*Exercise aim:* Every record is to be copied unchanged, except that its pictures are removed.

==== Exercise material ====

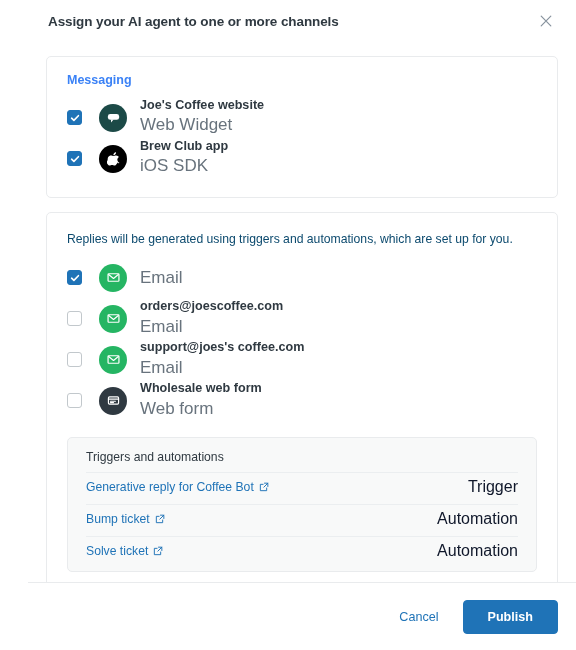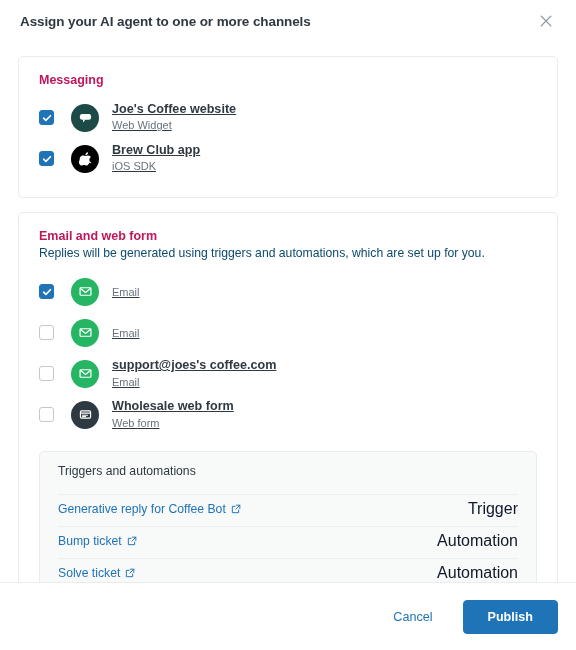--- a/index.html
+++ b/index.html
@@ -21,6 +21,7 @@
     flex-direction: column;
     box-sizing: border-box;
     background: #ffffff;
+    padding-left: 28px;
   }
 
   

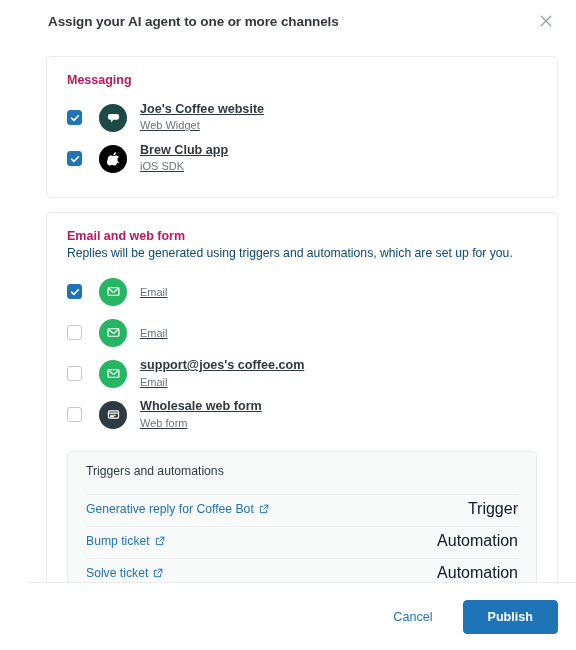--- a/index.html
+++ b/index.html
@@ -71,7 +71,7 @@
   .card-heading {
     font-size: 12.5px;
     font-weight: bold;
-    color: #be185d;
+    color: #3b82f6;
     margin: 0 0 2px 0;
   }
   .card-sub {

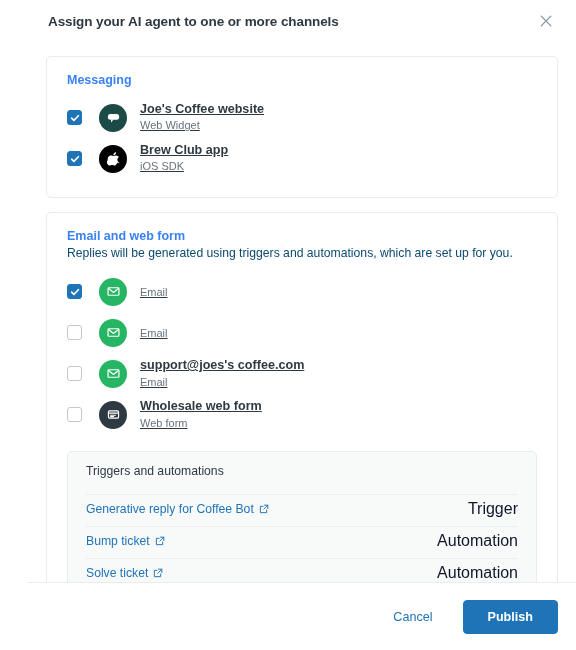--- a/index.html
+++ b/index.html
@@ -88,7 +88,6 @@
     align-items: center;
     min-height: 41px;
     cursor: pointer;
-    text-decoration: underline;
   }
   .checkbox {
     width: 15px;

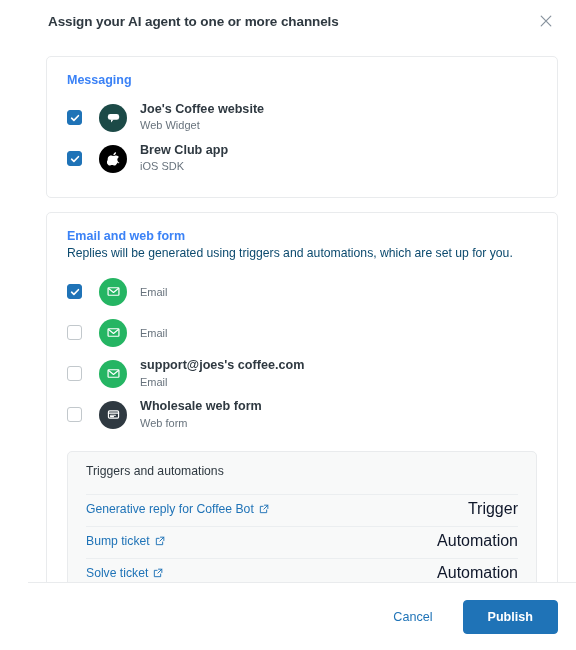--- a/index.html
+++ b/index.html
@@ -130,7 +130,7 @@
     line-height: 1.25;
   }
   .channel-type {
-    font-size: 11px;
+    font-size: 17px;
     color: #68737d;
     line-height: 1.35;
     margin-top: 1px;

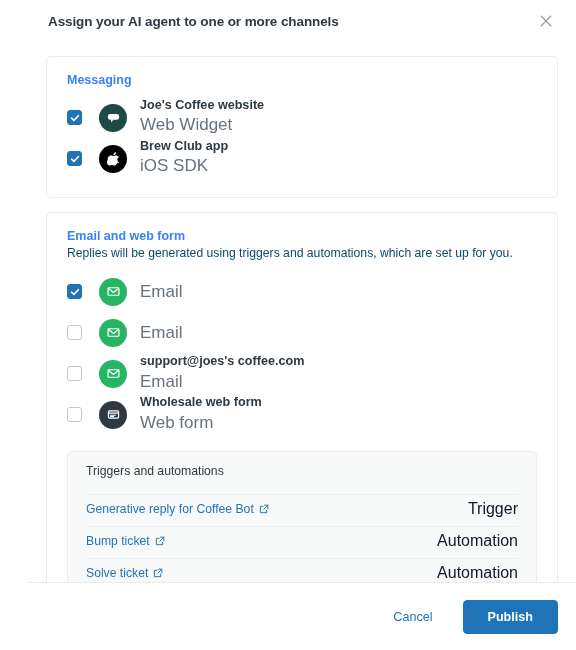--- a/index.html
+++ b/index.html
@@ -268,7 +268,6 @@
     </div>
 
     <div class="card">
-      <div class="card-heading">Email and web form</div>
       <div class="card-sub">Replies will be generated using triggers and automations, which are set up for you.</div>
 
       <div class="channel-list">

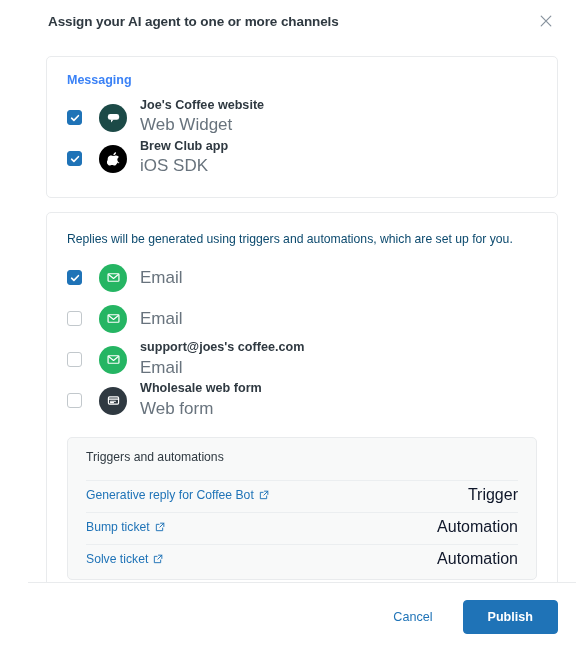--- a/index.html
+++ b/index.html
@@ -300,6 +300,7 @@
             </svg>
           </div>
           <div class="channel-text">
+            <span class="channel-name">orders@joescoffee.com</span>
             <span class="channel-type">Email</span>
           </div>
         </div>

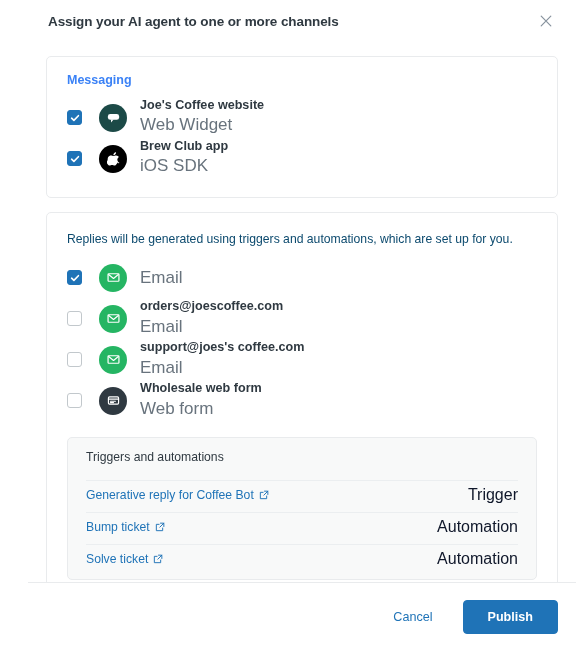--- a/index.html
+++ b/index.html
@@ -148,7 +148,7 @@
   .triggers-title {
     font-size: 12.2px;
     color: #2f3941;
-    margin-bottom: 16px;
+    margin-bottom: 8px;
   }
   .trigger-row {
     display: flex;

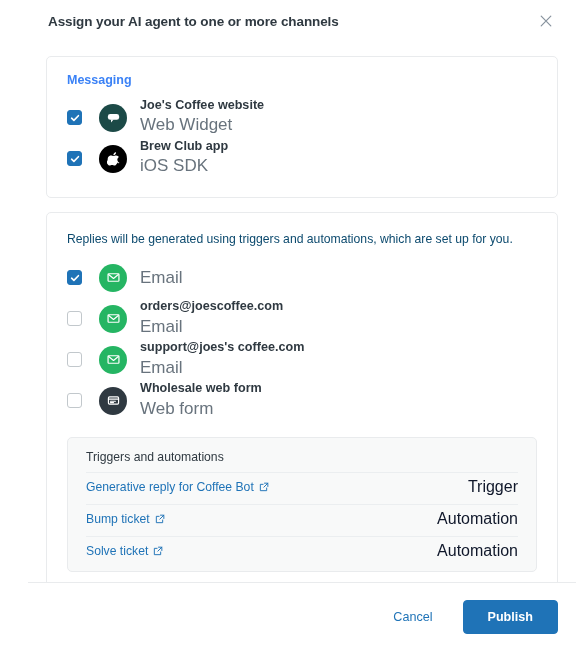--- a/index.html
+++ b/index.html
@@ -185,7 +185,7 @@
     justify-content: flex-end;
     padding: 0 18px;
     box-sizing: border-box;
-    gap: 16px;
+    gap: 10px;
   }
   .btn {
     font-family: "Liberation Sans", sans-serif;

====

*Final answer:*
--- a/index.html
+++ b/index.html
@@ -21,6 +21,7 @@
     flex-direction: column;
     box-sizing: border-box;
     background: #ffffff;
+    padding-left: 28px;
   }
 
   

--- a/index.html
+++ b/index.html
@@ -71,7 +71,7 @@
   .card-heading {
     font-size: 12.5px;
     font-weight: bold;
-    color: #be185d;
+    color: #3b82f6;
     margin: 0 0 2px 0;
   }
   .card-sub {

--- a/index.html
+++ b/index.html
@@ -88,7 +88,6 @@
     align-items: center;
     min-height: 41px;
     cursor: pointer;
-    text-decoration: underline;
   }
   .checkbox {
     width: 15px;

--- a/index.html
+++ b/index.html
@@ -130,7 +130,7 @@
     line-height: 1.25;
   }
   .channel-type {
-    font-size: 11px;
+    font-size: 17px;
     color: #68737d;
     line-height: 1.35;
     margin-top: 1px;

--- a/index.html
+++ b/index.html
@@ -268,7 +268,6 @@
     </div>
 
     <div class="card">
-      <div class="card-heading">Email and web form</div>
       <div class="card-sub">Replies will be generated using triggers and automations, which are set up for you.</div>
 
       <div class="channel-list">

--- a/index.html
+++ b/index.html
@@ -300,6 +300,7 @@
             </svg>
           </div>
           <div class="channel-text">
+            <span class="channel-name">orders@joescoffee.com</span>
             <span class="channel-type">Email</span>
           </div>
         </div>

--- a/index.html
+++ b/index.html
@@ -148,7 +148,7 @@
   .triggers-title {
     font-size: 12.2px;
     color: #2f3941;
-    margin-bottom: 16px;
+    margin-bottom: 8px;
   }
   .trigger-row {
     display: flex;

--- a/index.html
+++ b/index.html
@@ -185,7 +185,7 @@
     justify-content: flex-end;
     padding: 0 18px;
     box-sizing: border-box;
-    gap: 16px;
+    gap: 10px;
   }
   .btn {
     font-family: "Liberation Sans", sans-serif;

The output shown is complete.